I have read about Super slow weight training - cutting the amount your training with and lifting very slowly 10 sec. up and down for 6 to 10 reps and only 1 set. I would like to hear if it works. It would be great for those of us who don't have lots of time to work out.
 
look the thing you are working on can change if you change the number of sets or the speed.
i think this way is good to try but i'll stay with my program
 
this will increase the muscles time under tension, which invokes greater fatigue.

sounds good, though its a bit extreme, i personally go for 3 secs up and down for 4 sets, which is nice and controlled, not like the idiots who throw the weights around in the gym!
 
Its garbage and the "creator" of it is a loon. There is ZERO data to back up his claims. One study was done about 15 years ago. It causes injurys, DOESN'T increase muscle mass, speed, explosiveness and MINIMALLY increases strength. Its absolute garbage. He says ANYTHING other than what he says to do, 1-2 workous per week, one set 10 reps, is nonsense and dangerous. He even goes so far to say that running is a dangerous activity and should be avoided at all costs.

It's garbage, PERIOD!
 
well, i have to agree that i dont see super slow weight training as an effective means of strength gains, based on the data i have seen. however, you dont want to be lifting as fast as possible either, this can lead to injury.

under normal circumstances, i have been told a good rule of thumb is 1-2 seconds for the concentric phase, 2-3 seconds fot the eccentric phase.

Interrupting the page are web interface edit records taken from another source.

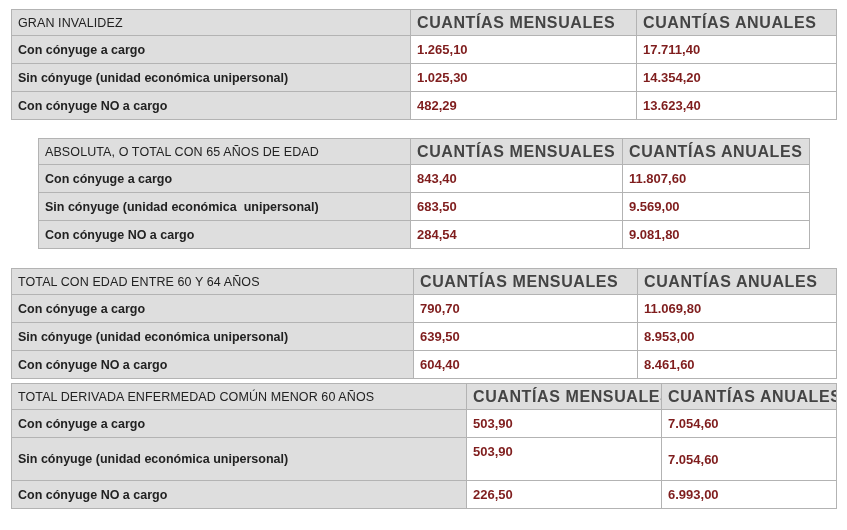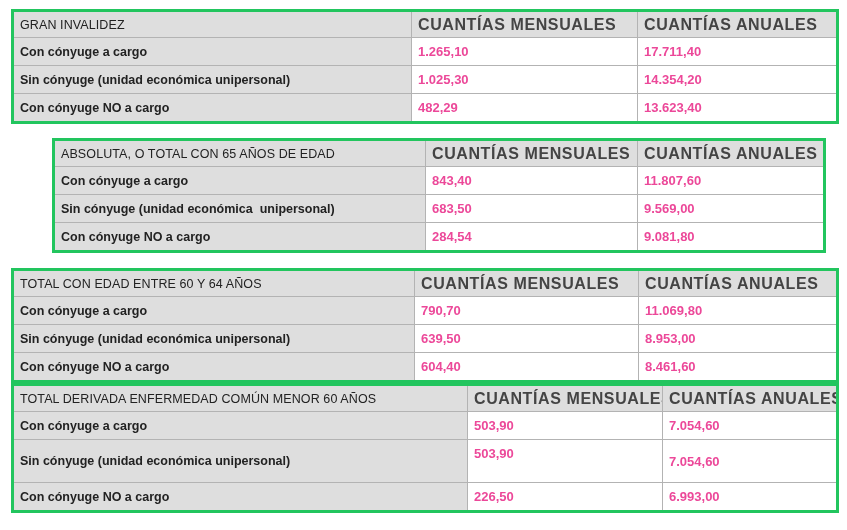"GRAN INVALIDEZ" table.pension { border: 3px solid #22c55e -> 1px solid #22c55e }
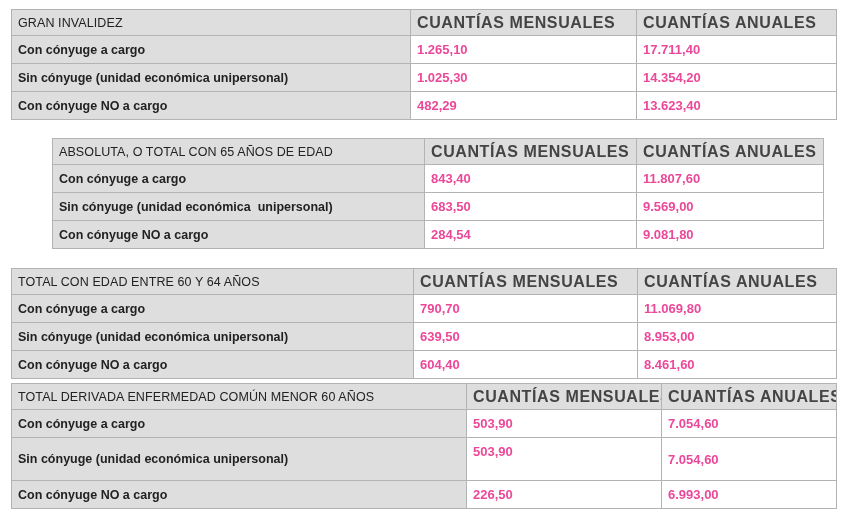"1.265,10" table.pension tbody td.val { color: #ec4899 -> #7f1d1d }
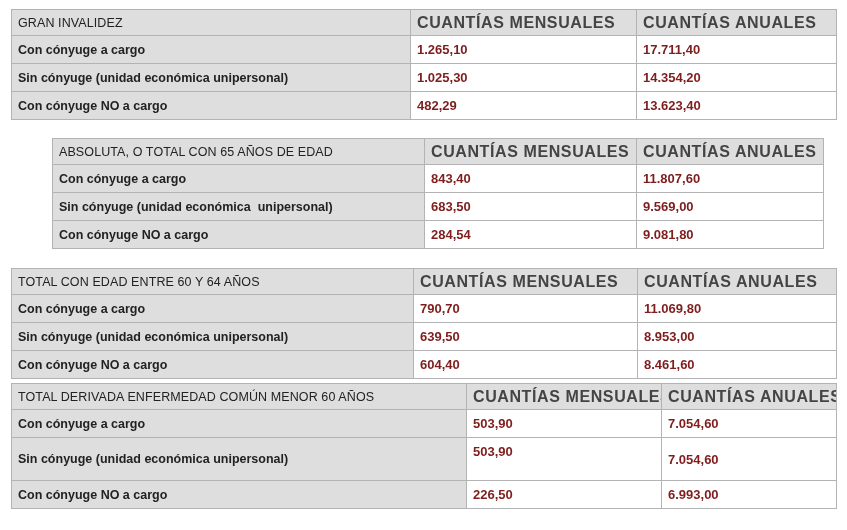"ABSOLUTA, O TOTAL CON 65" #t2 { margin-left: 14px -> none }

however, the occaisional super-slow negative is effective. one should use caution, as negatives create an elevated injury risk. do them, but do them safely and dont do them often.
 
PGA200X said:
Its garbage and the "creator" of it is a loon. There is ZERO data to back up his claims. One study was done about 15 years ago. It causes injurys, DOESN'T increase muscle mass, speed, explosiveness and MINIMALLY increases strength. Its absolute garbage. He says ANYTHING other than what he says to do, 1-2 workous per week, one set 10 reps, is nonsense and dangerous. He even goes so far to say that running is a dangerous activity and should be avoided at all costs.

It's garbage, PERIOD!

I agree. This is taking the "explosive" aspect out of the explosive exersize! I do believe in a 3-2-1 tempo, or even a 6-0-1 tempo. This means 3 seconds down, 2 seconds up, and one second pause. For the other, it's 6 seconds down, explode to the end of the rep, then hold for 1 second. A slower tempo is better because you are increasing TUT, taking out the assistance of momentum, downsizing your risk of injury, and at the same time you are able to complete the exersize with the correct for.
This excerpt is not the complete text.